#### Material to process ####

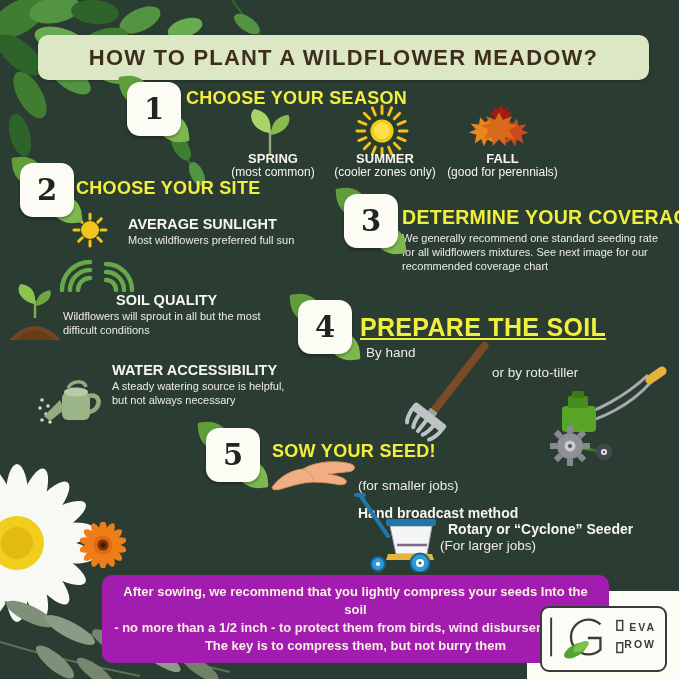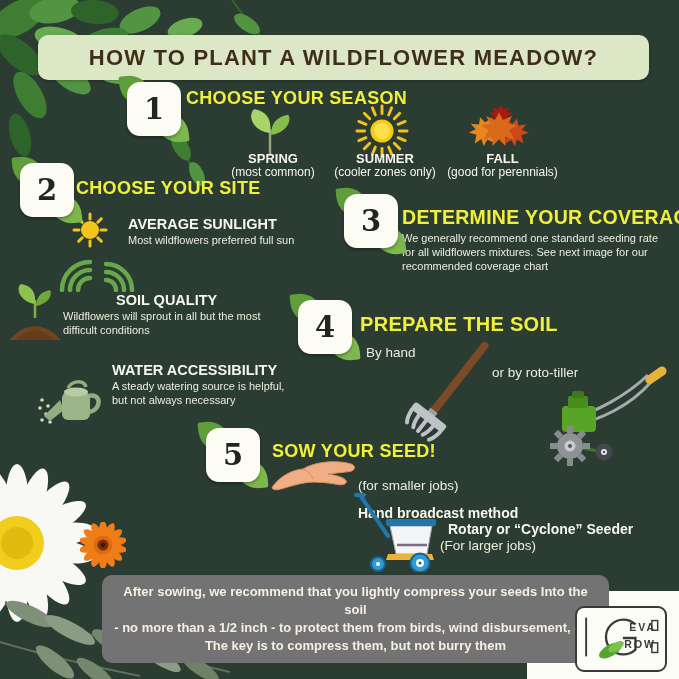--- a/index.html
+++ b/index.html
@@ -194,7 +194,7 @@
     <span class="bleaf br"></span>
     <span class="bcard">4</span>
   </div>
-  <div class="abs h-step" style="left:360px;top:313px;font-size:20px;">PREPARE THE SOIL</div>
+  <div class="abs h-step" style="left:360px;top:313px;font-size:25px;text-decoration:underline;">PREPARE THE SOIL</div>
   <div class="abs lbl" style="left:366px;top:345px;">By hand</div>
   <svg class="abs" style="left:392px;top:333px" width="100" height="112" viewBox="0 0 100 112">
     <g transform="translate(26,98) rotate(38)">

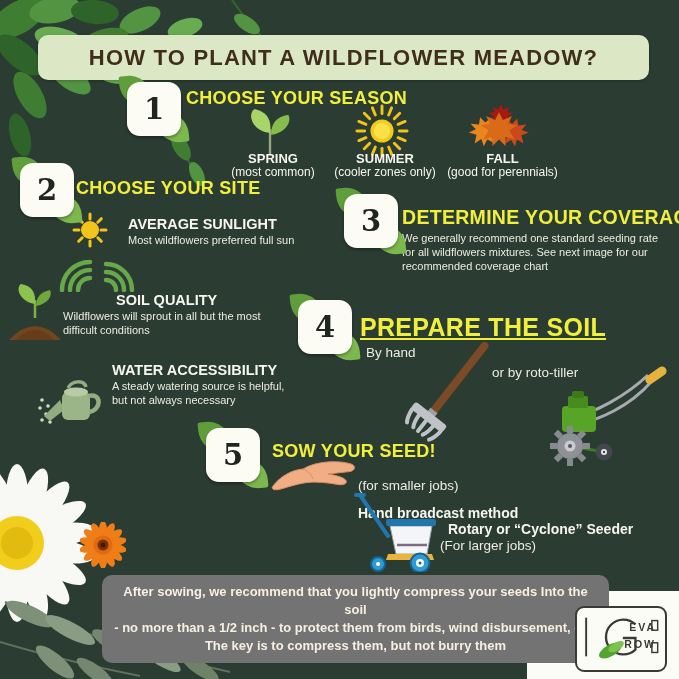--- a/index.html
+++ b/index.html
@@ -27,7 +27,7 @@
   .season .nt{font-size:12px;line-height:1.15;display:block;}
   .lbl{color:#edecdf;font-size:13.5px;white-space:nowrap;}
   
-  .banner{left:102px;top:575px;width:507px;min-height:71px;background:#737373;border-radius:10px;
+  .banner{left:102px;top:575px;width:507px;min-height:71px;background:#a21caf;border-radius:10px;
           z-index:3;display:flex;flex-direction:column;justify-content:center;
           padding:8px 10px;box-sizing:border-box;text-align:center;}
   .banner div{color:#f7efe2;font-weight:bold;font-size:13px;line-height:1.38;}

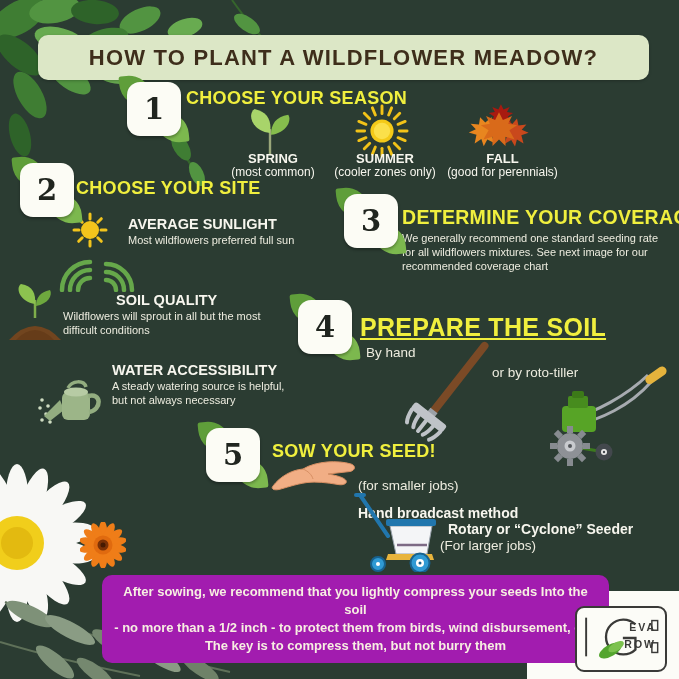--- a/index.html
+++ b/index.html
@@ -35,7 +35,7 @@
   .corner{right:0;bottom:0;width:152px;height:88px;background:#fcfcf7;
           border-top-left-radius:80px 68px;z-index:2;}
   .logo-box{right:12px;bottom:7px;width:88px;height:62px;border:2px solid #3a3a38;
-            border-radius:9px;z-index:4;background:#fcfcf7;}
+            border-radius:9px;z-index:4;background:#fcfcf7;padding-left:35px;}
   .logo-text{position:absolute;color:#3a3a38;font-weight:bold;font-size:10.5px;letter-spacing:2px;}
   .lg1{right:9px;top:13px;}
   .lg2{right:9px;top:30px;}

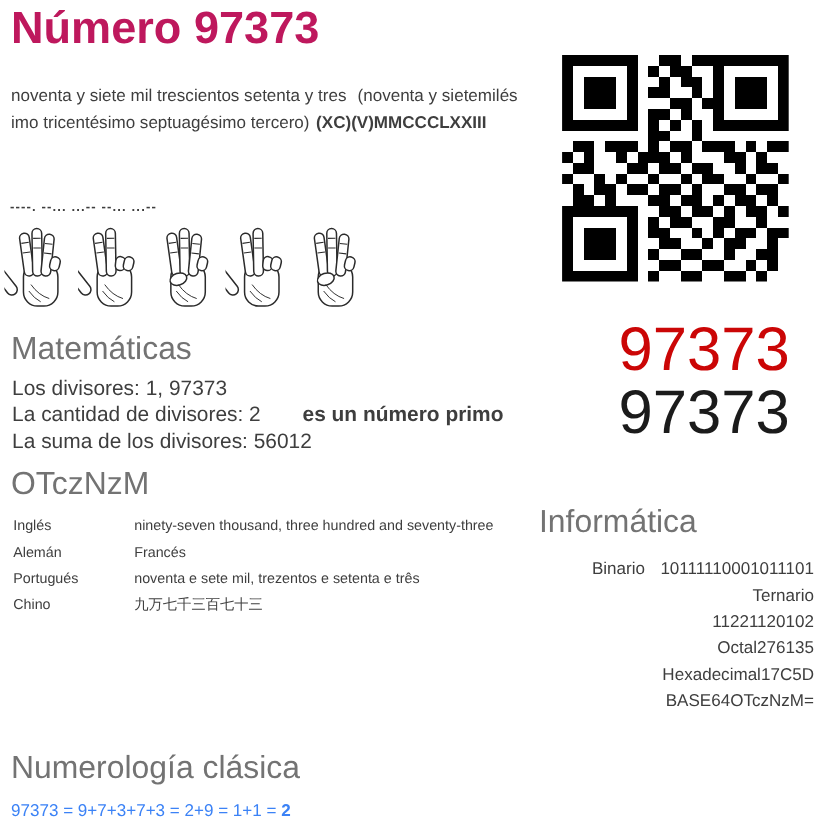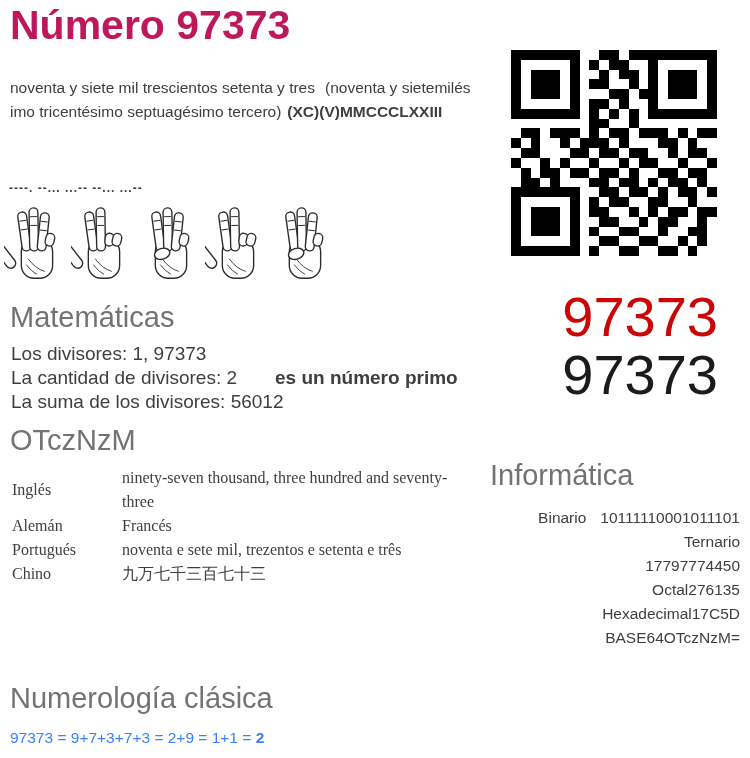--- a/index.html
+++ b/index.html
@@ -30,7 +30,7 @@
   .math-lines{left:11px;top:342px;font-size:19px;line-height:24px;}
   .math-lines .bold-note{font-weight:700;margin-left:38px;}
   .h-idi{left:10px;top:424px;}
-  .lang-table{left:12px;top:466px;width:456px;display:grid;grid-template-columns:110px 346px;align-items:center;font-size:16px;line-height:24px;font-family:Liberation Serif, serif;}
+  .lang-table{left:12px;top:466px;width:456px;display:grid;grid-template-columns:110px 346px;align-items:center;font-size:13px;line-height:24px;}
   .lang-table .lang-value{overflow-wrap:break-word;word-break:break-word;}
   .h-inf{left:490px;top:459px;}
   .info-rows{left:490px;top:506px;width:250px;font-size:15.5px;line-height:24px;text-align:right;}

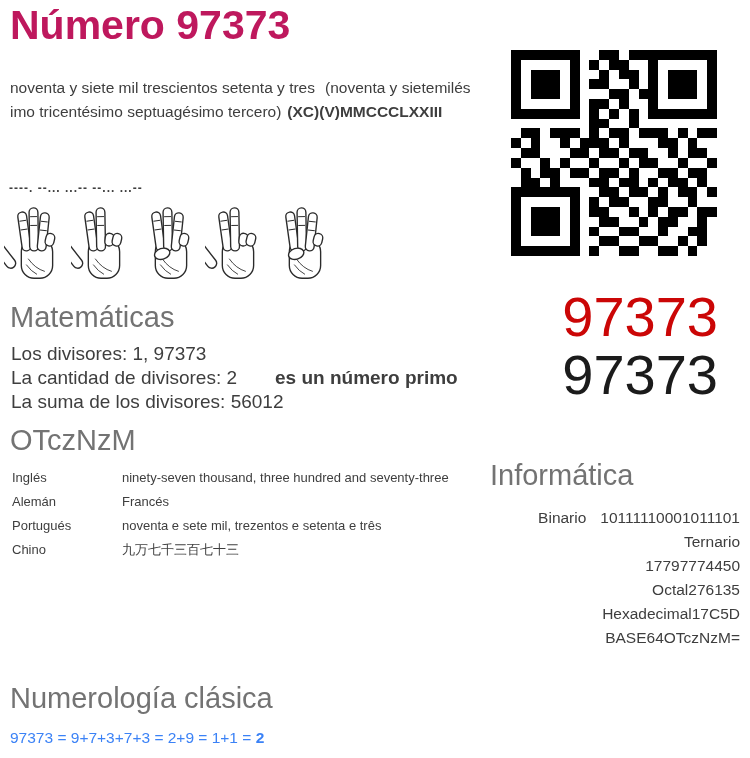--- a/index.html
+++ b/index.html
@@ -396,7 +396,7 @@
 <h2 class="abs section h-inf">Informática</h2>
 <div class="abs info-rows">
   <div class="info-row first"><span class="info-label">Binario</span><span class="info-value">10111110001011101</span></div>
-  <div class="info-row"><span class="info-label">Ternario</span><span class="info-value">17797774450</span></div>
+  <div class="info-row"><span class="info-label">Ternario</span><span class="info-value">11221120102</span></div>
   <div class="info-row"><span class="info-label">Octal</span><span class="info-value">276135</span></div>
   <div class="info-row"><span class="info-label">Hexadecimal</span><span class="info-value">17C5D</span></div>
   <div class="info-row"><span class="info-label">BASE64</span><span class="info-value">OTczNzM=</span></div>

####
#### Material to process ####

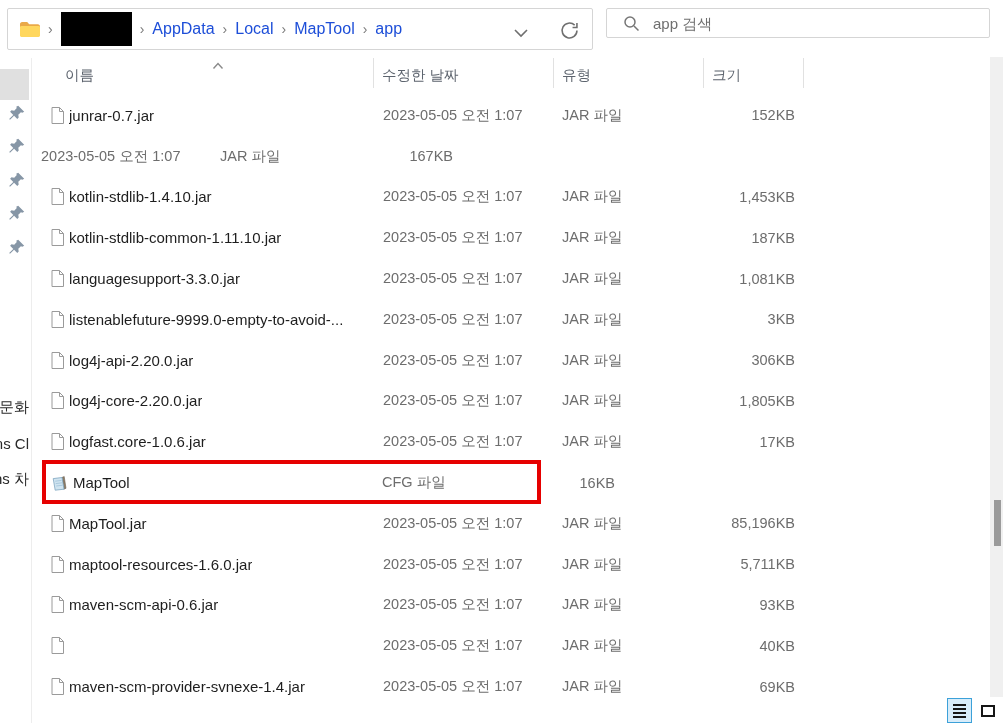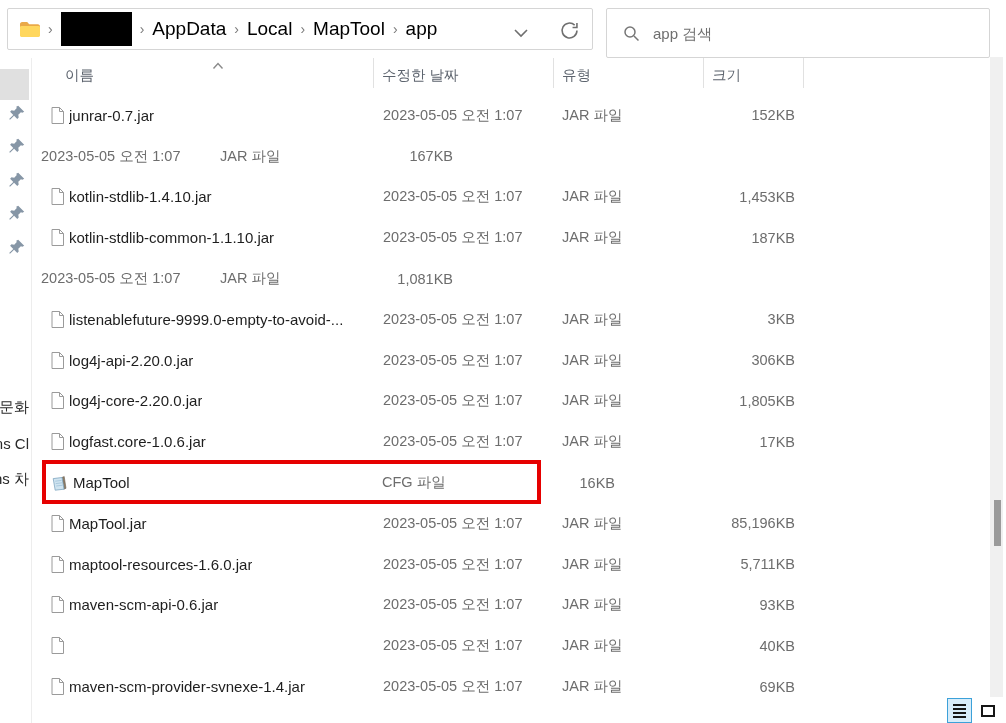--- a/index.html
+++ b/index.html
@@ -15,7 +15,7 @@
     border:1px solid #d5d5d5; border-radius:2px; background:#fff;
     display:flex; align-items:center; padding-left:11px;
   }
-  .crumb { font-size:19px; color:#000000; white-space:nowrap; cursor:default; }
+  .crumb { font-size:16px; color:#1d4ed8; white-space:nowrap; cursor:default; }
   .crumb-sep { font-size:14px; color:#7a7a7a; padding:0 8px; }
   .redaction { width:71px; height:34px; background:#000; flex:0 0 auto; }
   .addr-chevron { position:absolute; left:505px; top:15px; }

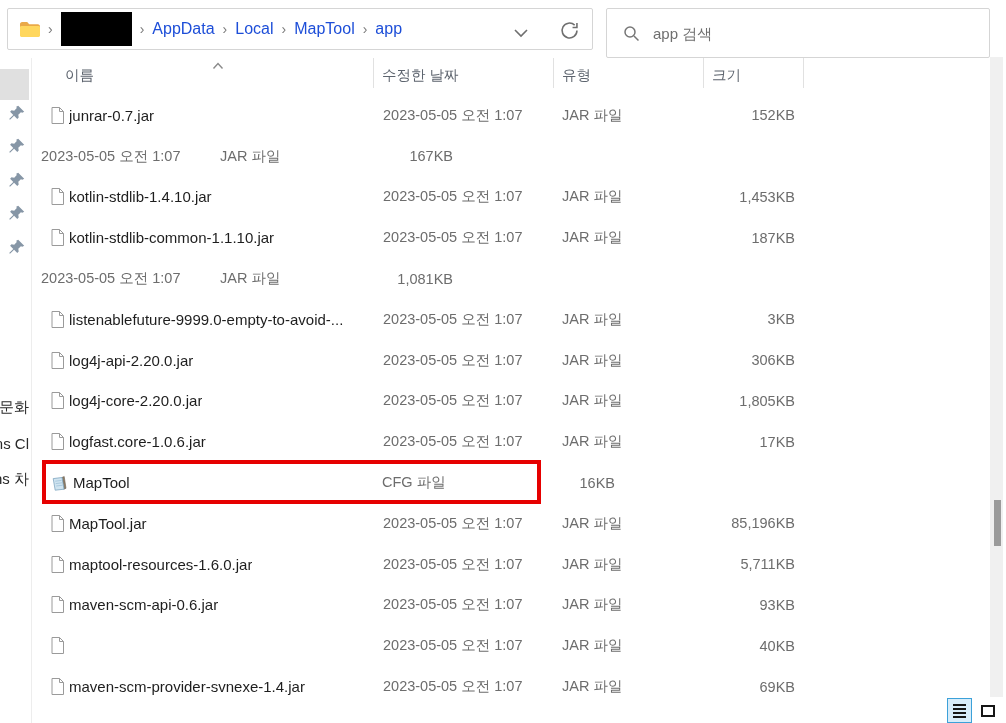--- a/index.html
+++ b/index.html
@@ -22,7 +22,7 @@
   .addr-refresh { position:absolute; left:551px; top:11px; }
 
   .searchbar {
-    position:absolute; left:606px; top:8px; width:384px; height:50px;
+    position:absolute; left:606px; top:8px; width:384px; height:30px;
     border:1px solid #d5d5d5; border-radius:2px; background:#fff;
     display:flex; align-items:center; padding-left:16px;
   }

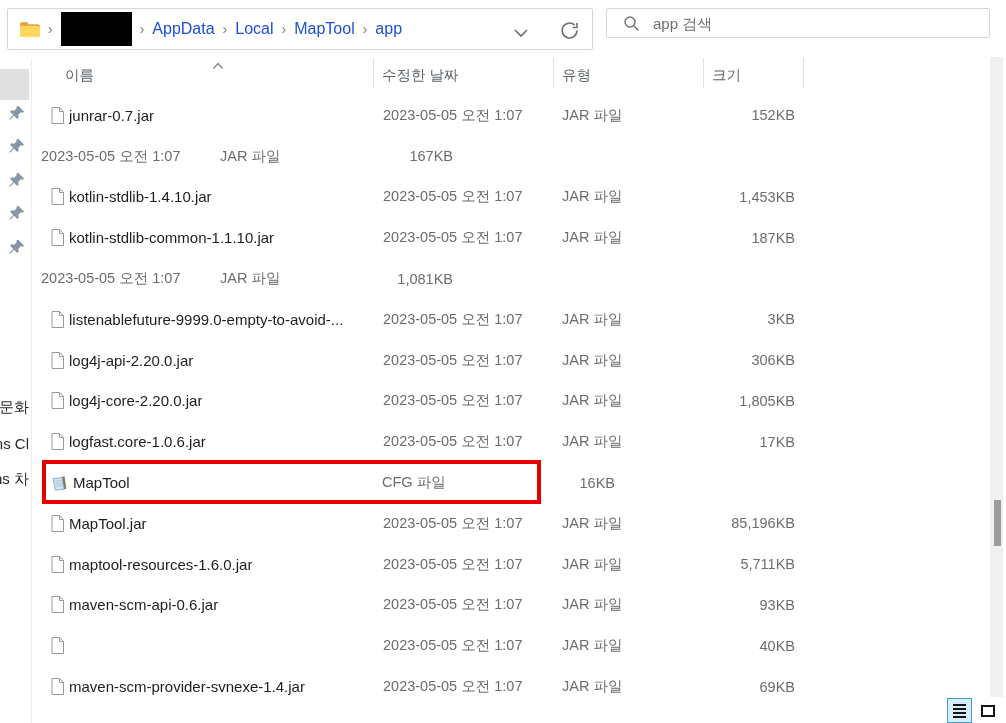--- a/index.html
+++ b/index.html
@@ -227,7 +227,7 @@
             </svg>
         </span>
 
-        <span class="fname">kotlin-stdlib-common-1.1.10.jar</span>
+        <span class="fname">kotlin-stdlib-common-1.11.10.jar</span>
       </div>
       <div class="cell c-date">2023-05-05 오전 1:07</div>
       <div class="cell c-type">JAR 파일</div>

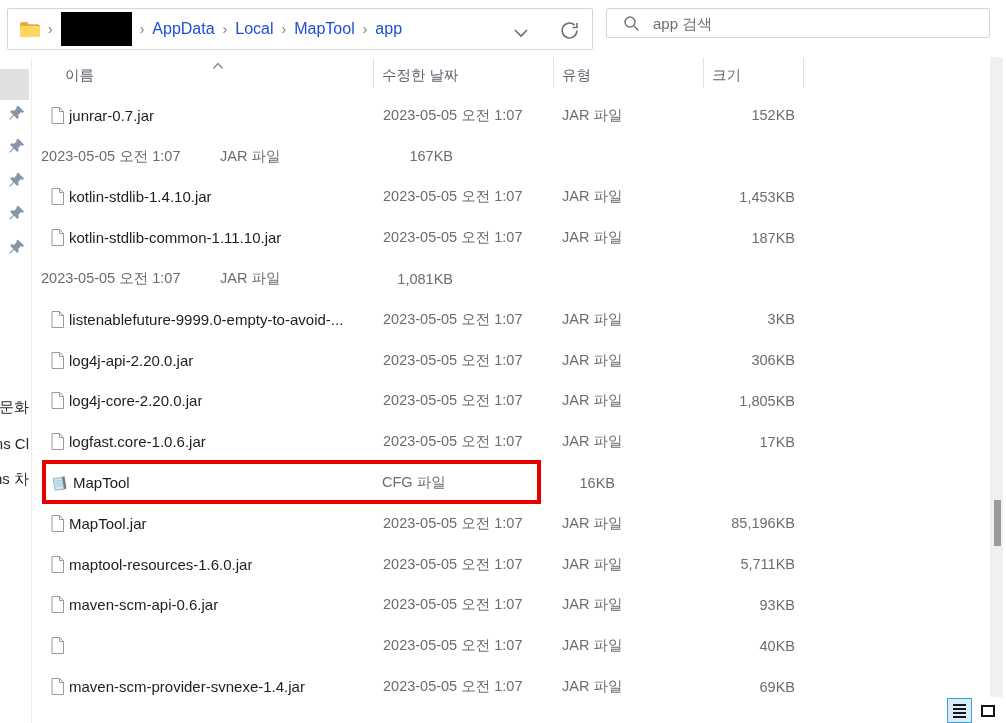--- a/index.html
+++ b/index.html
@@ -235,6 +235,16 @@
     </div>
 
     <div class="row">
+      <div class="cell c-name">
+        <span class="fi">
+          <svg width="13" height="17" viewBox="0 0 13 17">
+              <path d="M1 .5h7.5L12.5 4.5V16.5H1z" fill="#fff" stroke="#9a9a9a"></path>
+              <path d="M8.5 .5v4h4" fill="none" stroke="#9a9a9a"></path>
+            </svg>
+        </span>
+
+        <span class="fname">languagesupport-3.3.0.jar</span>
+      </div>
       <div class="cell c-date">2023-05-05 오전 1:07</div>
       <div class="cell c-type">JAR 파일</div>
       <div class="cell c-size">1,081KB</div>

####

Task objective:
Write only the number of lines in the data where the string "fill" can be found.

Exercise output:
2